# What you are asked to do
The answer must be a single number: how many lines of the records below hold the word "Proposed".

# Exercise materials

[Start of Attachment]

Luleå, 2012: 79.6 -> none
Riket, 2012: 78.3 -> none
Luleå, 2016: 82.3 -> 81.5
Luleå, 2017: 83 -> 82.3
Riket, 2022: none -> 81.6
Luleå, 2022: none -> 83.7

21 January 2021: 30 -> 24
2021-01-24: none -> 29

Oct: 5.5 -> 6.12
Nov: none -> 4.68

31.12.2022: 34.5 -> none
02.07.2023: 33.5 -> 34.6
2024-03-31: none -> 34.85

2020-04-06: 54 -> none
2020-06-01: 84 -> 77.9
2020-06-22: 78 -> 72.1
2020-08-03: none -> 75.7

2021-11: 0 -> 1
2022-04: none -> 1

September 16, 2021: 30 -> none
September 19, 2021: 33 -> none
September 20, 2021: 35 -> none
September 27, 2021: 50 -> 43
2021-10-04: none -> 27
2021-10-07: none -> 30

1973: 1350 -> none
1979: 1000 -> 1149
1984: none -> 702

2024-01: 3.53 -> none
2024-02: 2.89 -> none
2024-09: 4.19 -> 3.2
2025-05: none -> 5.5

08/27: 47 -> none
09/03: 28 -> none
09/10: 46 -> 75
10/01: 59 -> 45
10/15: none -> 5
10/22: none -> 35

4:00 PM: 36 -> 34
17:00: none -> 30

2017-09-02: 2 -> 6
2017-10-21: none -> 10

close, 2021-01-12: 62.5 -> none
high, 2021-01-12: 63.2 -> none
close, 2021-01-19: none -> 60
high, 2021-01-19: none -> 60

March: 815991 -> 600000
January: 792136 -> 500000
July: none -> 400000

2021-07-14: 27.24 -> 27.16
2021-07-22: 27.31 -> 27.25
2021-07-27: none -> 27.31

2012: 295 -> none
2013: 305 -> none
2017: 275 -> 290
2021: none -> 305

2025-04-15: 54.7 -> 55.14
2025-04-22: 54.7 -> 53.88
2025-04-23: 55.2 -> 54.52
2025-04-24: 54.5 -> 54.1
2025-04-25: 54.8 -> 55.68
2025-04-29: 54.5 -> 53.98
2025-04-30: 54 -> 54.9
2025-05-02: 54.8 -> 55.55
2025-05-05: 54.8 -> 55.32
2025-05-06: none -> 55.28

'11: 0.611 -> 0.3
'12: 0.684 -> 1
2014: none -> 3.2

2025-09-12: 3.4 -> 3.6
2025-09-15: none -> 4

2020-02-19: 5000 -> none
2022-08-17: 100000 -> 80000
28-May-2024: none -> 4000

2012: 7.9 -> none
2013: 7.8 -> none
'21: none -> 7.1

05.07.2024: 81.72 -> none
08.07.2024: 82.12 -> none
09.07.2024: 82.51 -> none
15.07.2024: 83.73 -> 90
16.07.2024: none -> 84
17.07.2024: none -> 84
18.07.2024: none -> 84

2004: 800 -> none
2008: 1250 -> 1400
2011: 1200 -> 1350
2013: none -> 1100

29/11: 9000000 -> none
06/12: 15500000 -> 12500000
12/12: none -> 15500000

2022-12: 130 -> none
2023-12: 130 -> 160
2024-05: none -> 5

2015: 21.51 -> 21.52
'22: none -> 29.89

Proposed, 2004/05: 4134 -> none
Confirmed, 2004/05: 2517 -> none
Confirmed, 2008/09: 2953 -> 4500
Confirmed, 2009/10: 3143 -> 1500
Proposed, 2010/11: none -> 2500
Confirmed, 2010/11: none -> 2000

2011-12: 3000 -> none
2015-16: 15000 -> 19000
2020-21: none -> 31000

[End of Attachment]

# Answer space
2